Given records:
○ ○ ○
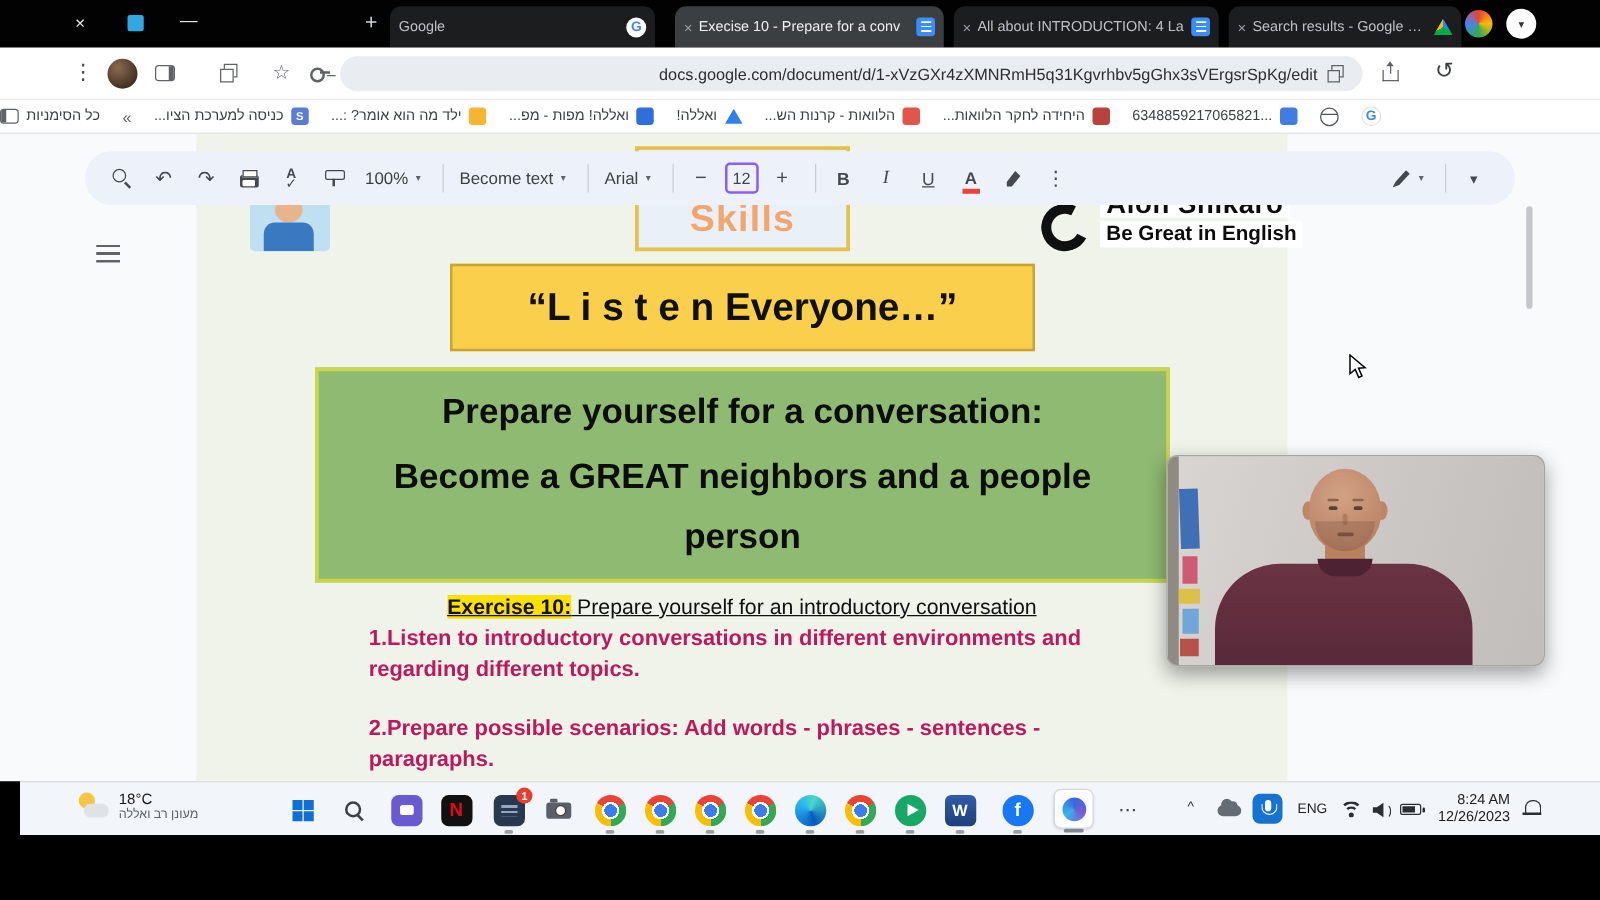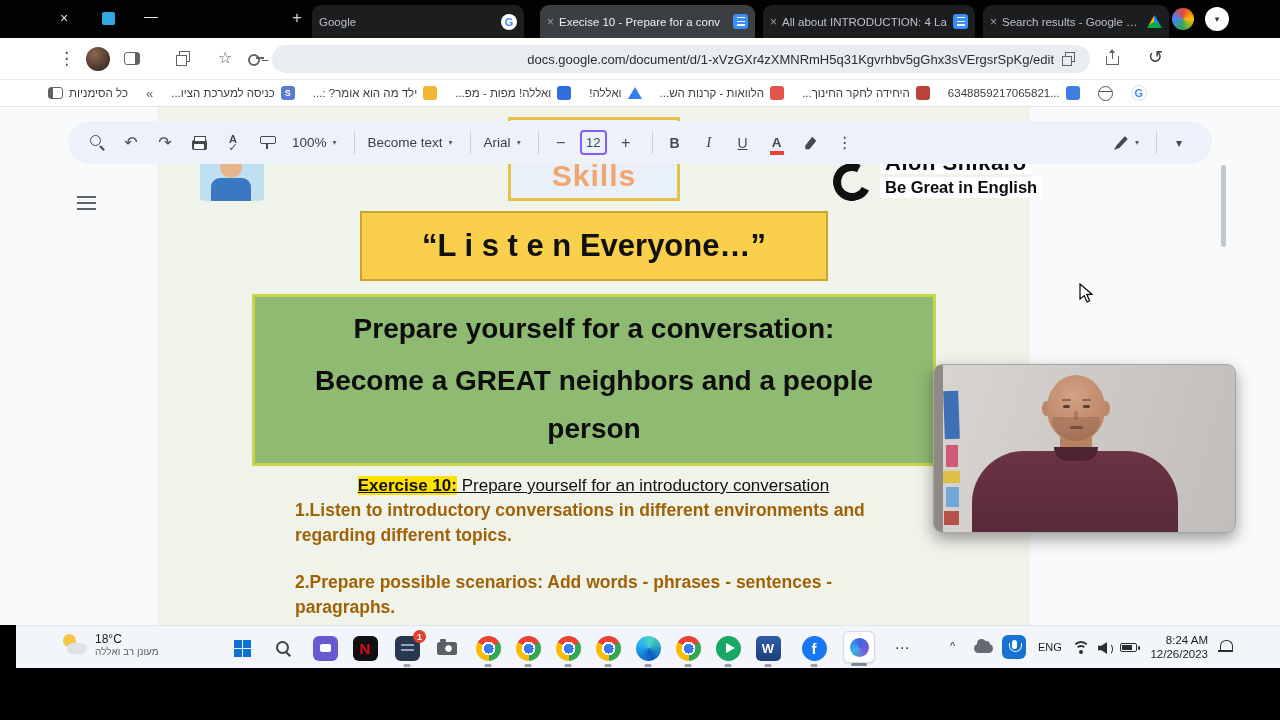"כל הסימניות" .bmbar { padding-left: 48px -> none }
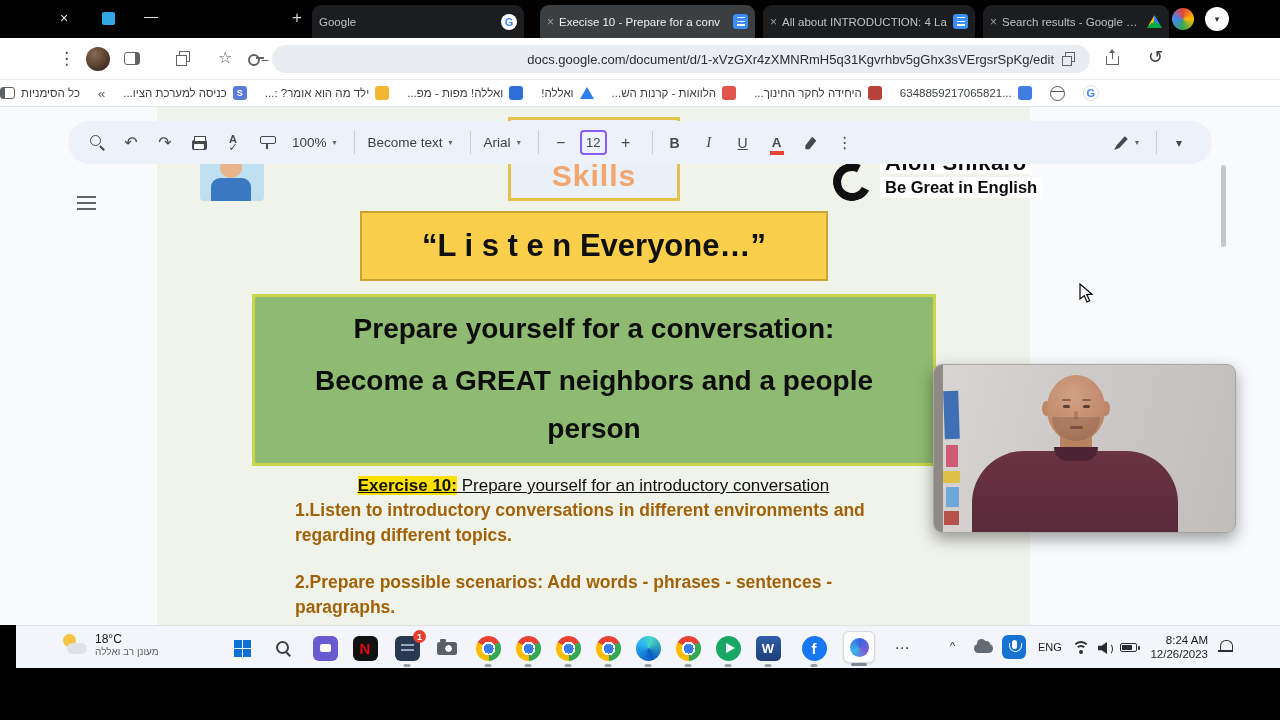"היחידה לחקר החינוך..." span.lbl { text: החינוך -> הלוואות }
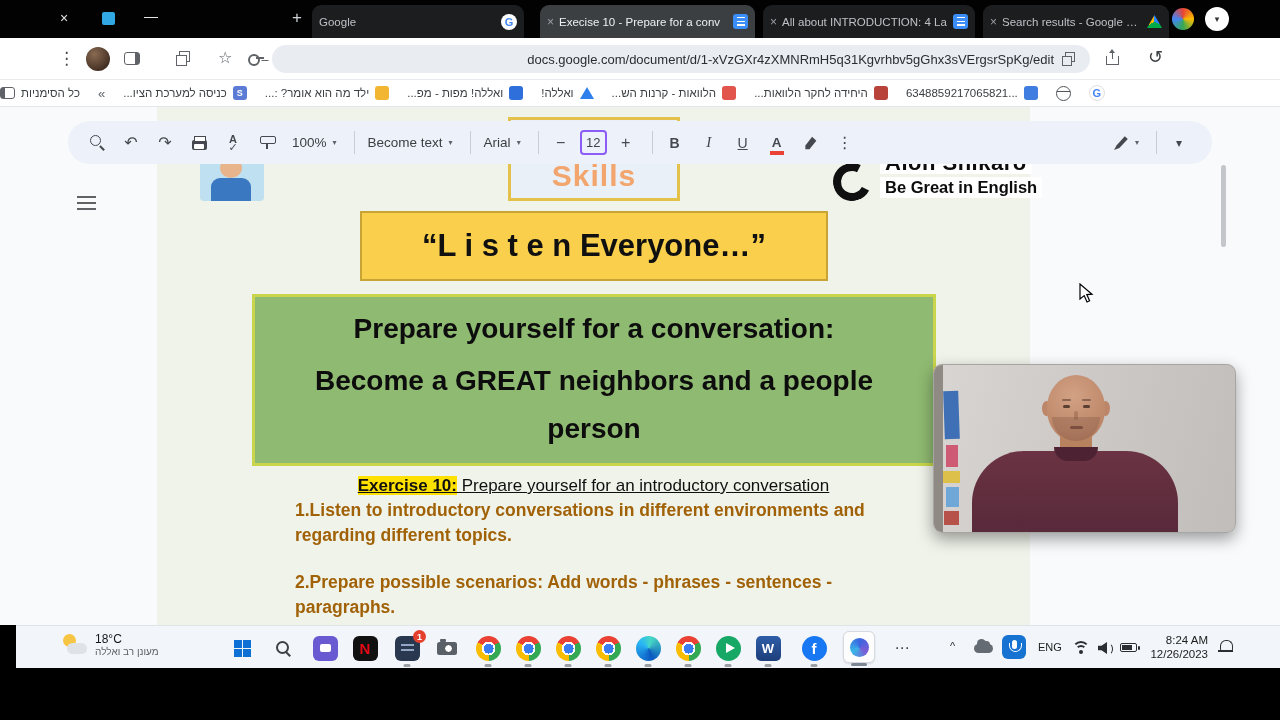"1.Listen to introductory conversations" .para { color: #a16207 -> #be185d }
○ ○ ○
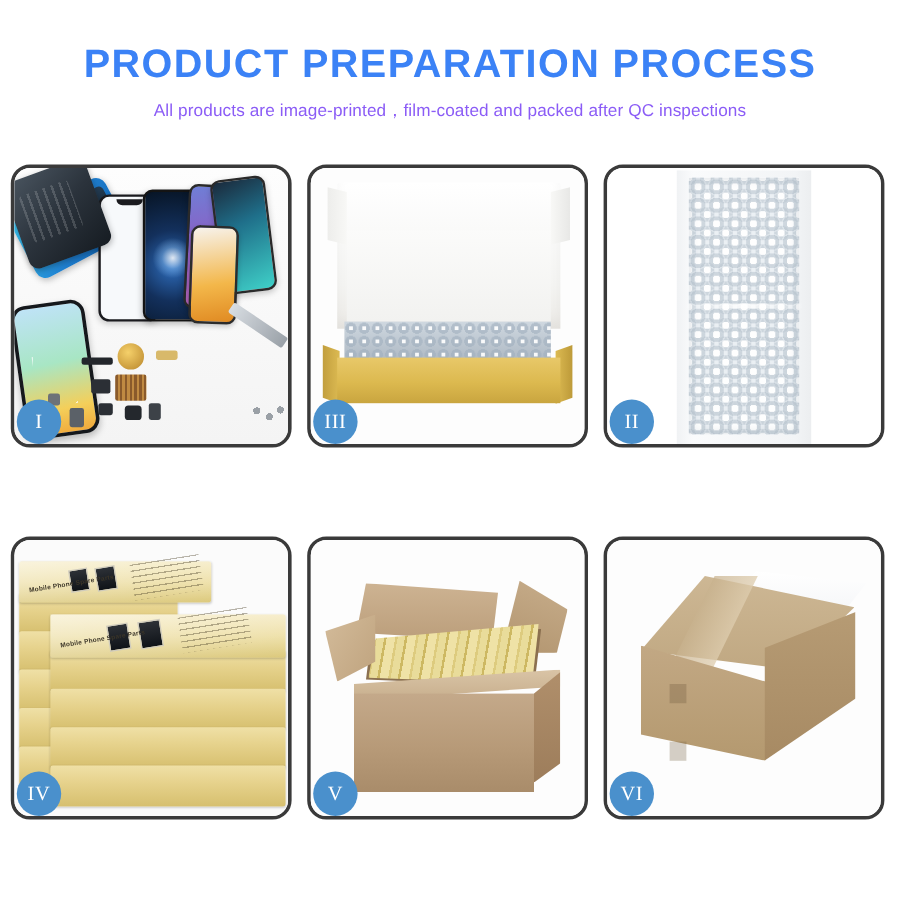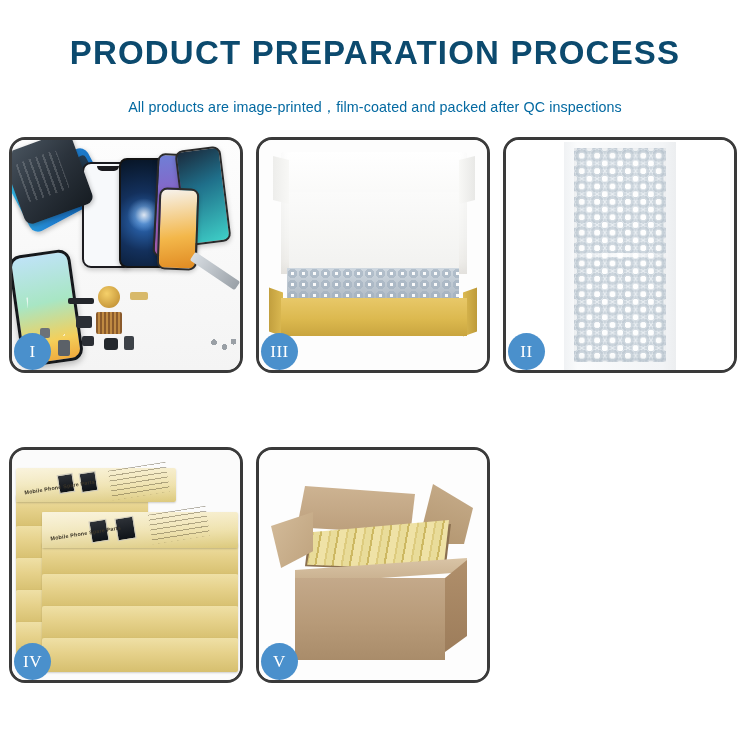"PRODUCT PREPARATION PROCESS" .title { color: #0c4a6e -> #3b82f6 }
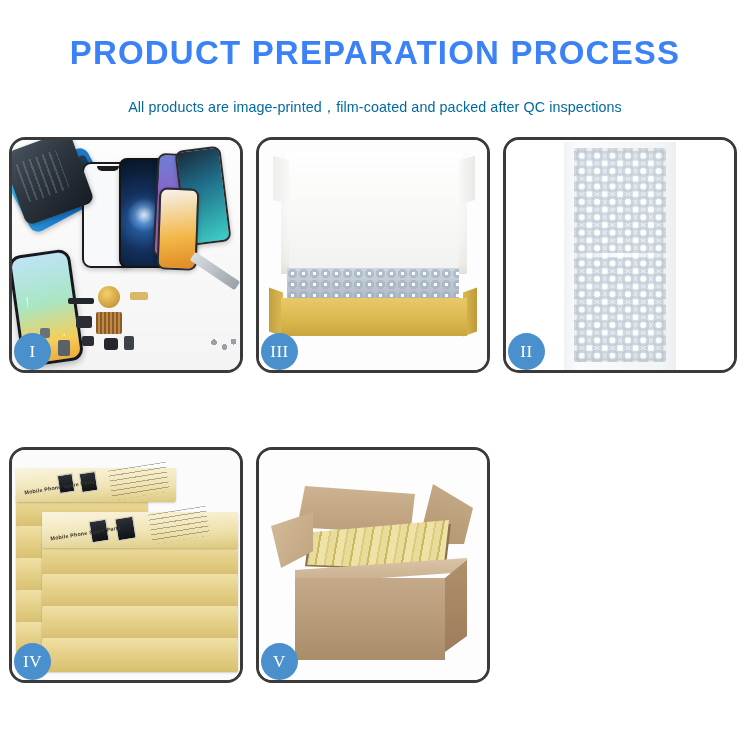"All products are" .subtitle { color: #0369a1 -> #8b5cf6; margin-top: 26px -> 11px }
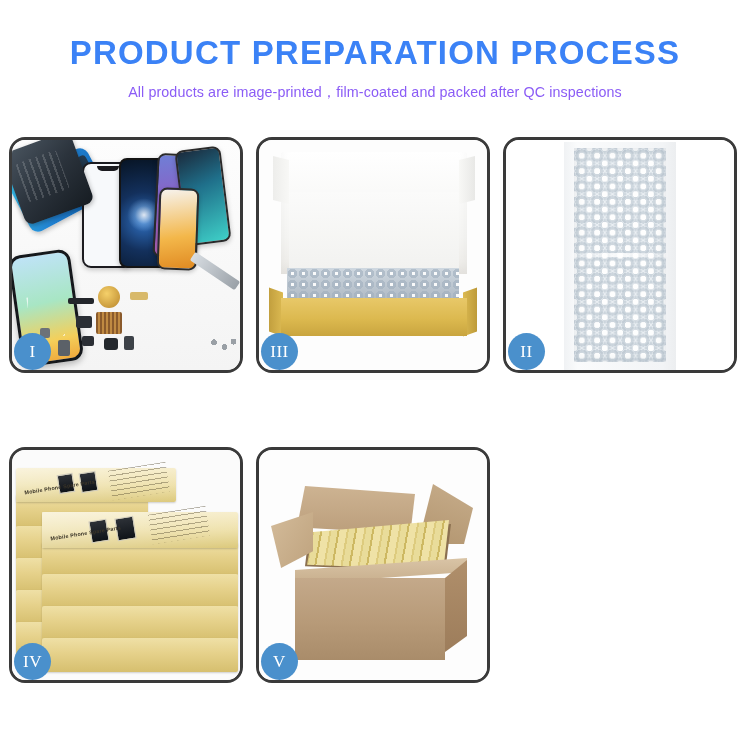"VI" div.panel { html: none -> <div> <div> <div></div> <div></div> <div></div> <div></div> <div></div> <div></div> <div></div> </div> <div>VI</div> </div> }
○ ○ ○
Exercise prompt: All lines above starting at the one with "padding-left: 48px ->" and ending at the one with "color: #a16207 ->", inclusive, are to be printed again exactly, with the pictures left out.

Answer section:
"כל הסימניות" .bmbar { padding-left: 48px -> none }
"היחידה לחקר החינוך..." span.lbl { text: החינוך -> הלוואות }
"1.Listen to introductory conversations" .para { color: #a16207 -> #be185d }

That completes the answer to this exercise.